WORK REQUEST – Copy out all lines of the listing below that hold "compte".

RECORDS FOR THIS TASK –
================================

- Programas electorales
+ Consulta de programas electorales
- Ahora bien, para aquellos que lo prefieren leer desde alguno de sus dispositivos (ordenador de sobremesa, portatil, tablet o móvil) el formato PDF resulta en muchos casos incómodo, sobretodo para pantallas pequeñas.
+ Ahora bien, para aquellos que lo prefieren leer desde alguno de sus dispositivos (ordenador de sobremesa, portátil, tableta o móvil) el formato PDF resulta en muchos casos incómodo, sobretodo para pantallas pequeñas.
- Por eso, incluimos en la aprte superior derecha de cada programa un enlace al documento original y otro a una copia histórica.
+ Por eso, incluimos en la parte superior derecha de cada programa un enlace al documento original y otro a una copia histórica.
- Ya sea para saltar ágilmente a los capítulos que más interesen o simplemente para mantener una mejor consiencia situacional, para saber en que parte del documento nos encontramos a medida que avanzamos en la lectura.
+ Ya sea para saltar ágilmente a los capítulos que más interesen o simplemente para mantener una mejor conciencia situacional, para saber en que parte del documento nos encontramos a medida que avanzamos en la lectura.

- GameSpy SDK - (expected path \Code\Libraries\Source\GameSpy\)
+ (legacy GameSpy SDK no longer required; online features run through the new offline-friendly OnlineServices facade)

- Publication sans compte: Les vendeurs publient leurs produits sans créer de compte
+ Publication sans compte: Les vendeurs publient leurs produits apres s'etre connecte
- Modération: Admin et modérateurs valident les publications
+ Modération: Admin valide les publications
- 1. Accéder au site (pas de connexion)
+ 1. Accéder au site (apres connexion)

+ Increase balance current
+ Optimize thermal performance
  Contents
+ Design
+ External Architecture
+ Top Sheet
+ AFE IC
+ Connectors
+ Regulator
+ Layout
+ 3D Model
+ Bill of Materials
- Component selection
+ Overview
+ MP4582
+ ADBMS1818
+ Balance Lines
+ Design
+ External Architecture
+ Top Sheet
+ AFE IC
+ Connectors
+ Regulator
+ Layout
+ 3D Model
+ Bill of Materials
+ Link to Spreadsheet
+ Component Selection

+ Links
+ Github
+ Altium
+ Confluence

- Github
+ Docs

================================

COMPLETED EXERCISE –
- Publication sans compte: Les vendeurs publient leurs produits sans créer de compte
+ Publication sans compte: Les vendeurs publient leurs produits apres s'etre connecte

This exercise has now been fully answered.